Fortunate indeed is a sitting president who faces neither a primary challenger from within his own party nor a charismatic champion from the opposition. Jimmy Carter, the last Democrat to seek re-election, was, on the whole, better loved than Mr Clinton but he lost. He was weakened by an internal challenge from Edward Kennedy in the primaries in the spring and was finished off by the rise of Ronald Reagan in the autumn.
With Mr Clinton, nothing can be counted certain. Nearly half the electorate say they do not trust him. The foibles of his private life are well-documented and his political persona is slippery as ever: the man who ran in 1992 as a "New Democrat" then governed as an old-style liberal Democrat, stole Republican themes by the dozen in his recent State of the Union address. And in the wings, obscure but unpredictable, lurk the confusing but stubborn allegations of financial misconduct in his Arkansas days, known collectively as Whitewater.
But first the focus is on the Republicans as they select their nominee. For all the thunder they have generated on Capitol Hill, the party's storm- troopers have no true representative in the field. Speaker Newt Gingrich, their now-tarnished champion, is not running (too unpopular). Other media favourites, such as General Colin Powell, could not face the sheer nastiness and complexity of the process. Bob Dole, the early favourite for the nomination, is a reluctant revolutionary at best, while Mr Dole's main early challenger, the millionaire publisher Steve Forbes, is not a politician at all. The rest are nowhere.
Two of the over-arching themes of Campaign '96 are clear. One is the basic philosophical argument over the size and role of government. The debate embraces the burning issues of the moment: the clamour for a balanced budget and lower taxes, the unending criticism of Washington and its ways, and the myriad proposals to shift power from the centre to the states.
But an enduring paradox muddies the argument. Much as Americans detest government, they have grown to love the benefits and safety-nets which government offers.

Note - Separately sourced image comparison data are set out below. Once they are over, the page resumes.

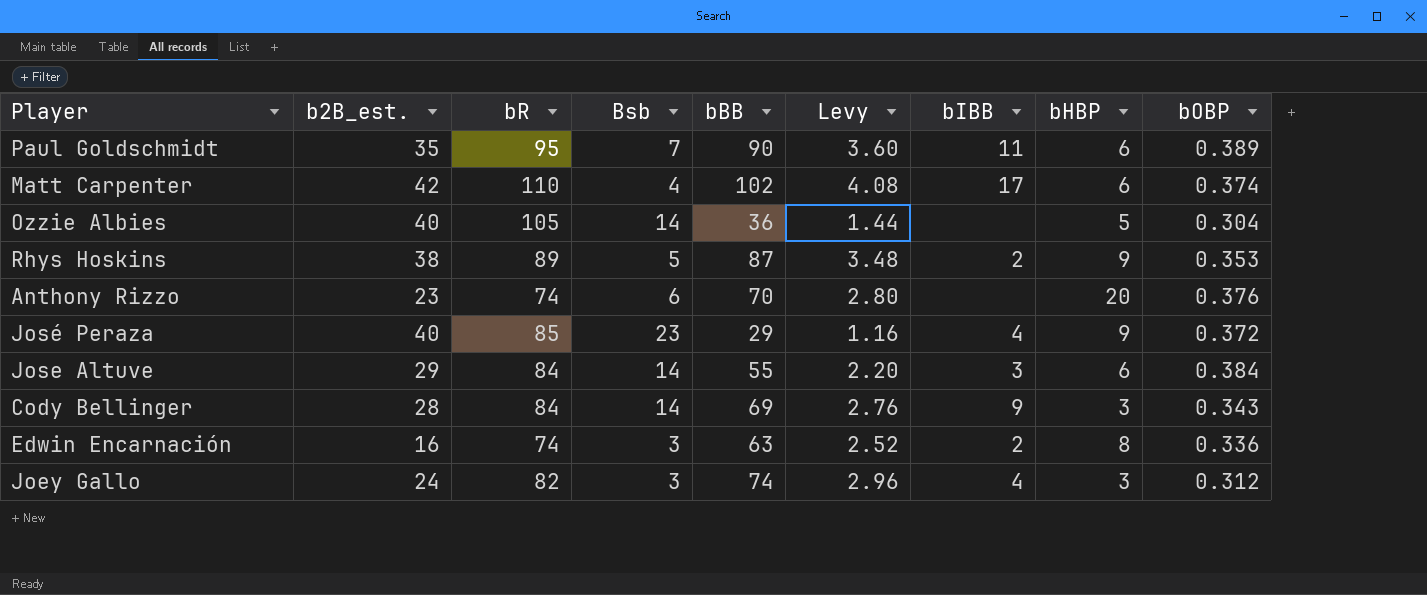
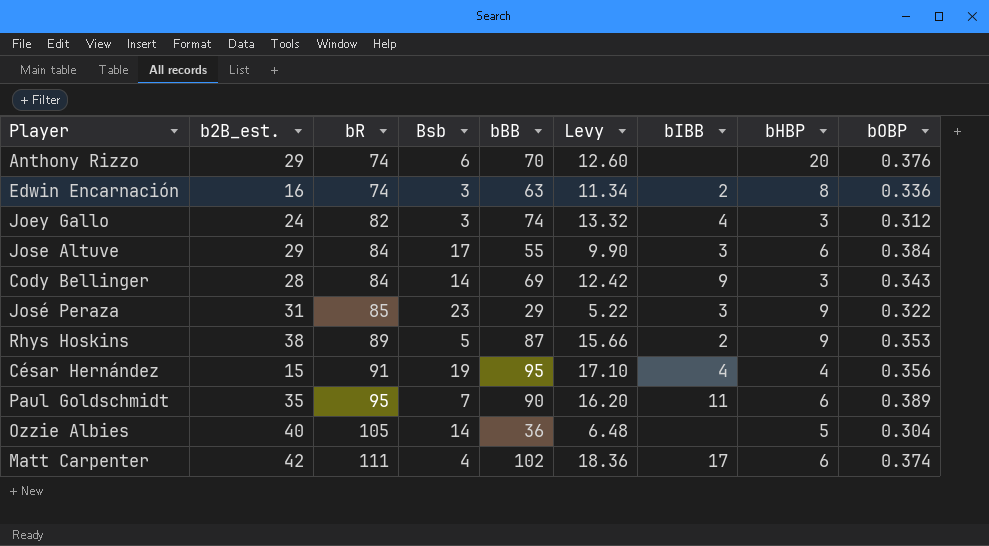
row order: none -> bR ascending
column Levy | formula: [bBB] * 0.04 -> [bBB] * 0.18
Anthony Rizzo | b2B_est.: 23 -> 29
Jose Altuve | Bsb: 14 -> 17
José Peraza | b2B_est.: 40 -> 31
José Peraza | bIBB: 4 -> 3
José Peraza | bOBP: 0.372 -> 0.322
row César Hernández: none -> 15 | 91 | 19 | 95 | 17.10 | 4 | 4 | 0.356
Matt Carpenter | bR: 110 -> 111

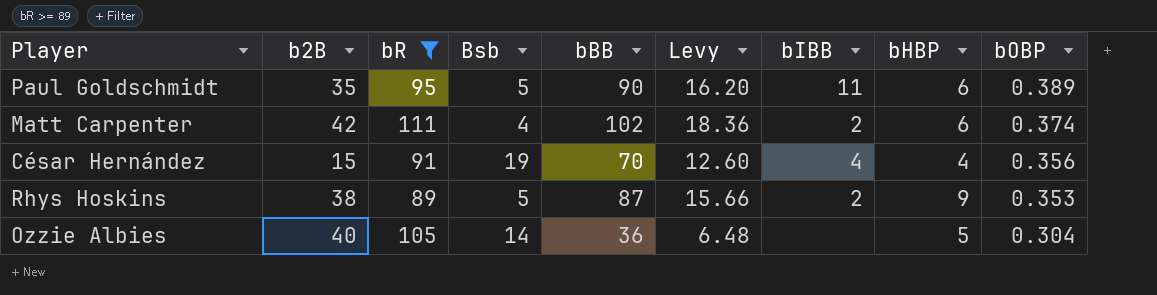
filter: none -> bR >= 89
row order: bR ascending -> bOBP descending
column name: b2B_est. -> b2B
Paul Goldschmidt | Bsb: 7 -> 5
Matt Carpenter | bIBB: 17 -> 2
César Hernández | bBB: 95 -> 70
César Hernández | Levy: 17.10 -> 12.60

And so to the other leitmotif of this election year, on which few candidates care to dwell. It is fear - more exactly economic fear, deriving from corporate down-sizing, the disappearance of jobs that had been safe for generations, and the dawning realisation that Americans are no longer guaranteed an eternally rising standard of living in which each generation aspires to a more comfortable existence than the last. Wall Street may be booming, but Main Street USA is frightened. The well-heeled novice Steve Forbes prospers because, for a while at least, he can conjure away these concerns with his talk of a flat tax to cure the nation's ills.
Of the other candidates, only Pat Buchanan explicitly addresses the issue, with his call for controls on immigration, and an economic Fortress America.

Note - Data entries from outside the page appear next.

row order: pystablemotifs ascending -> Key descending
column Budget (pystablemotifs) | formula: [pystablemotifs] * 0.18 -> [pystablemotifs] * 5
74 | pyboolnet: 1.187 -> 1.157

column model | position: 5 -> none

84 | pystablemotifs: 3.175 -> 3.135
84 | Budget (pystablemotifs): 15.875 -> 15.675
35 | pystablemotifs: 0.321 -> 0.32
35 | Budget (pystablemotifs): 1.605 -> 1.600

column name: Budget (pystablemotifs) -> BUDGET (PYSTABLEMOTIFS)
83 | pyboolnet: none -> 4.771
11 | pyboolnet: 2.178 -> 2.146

Nor may November's run-off be limited to the contenders of the leading parties. With the Republicans and Democrats having feuded and failed to balance the budget, the opening is there for another millionaire, Ross Perot, who convulsed and then disappointed the nation in 1992, to make another independent run, this time at the head of his own party.

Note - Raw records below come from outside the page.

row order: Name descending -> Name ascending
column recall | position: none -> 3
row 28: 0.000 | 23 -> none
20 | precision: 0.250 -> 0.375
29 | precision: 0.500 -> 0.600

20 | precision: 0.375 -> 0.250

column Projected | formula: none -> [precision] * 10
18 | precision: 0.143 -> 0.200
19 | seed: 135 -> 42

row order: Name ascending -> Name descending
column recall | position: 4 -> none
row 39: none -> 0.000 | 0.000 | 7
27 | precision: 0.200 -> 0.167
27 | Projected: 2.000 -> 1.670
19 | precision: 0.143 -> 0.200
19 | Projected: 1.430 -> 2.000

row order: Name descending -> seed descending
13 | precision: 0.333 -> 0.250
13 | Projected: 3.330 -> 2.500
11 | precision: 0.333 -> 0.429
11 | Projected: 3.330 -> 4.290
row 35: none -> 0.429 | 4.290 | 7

And what happens if Mr Dole folds and the Republicans weary of Mr Forbes? Could they turn to one of the notables who (probably wisely) decided not to subject themselves and their families to the savage ordeal of a Presidential campaign - Jack Kemp, Dick Cheney, or even General Powell, the man with the best chance of beating Mr Clinton? The prospect of a late entrant being brokered into the nomination at the Republican convention is remote, but not impossible. Election 1996 could yet prove to be a rollercoaster.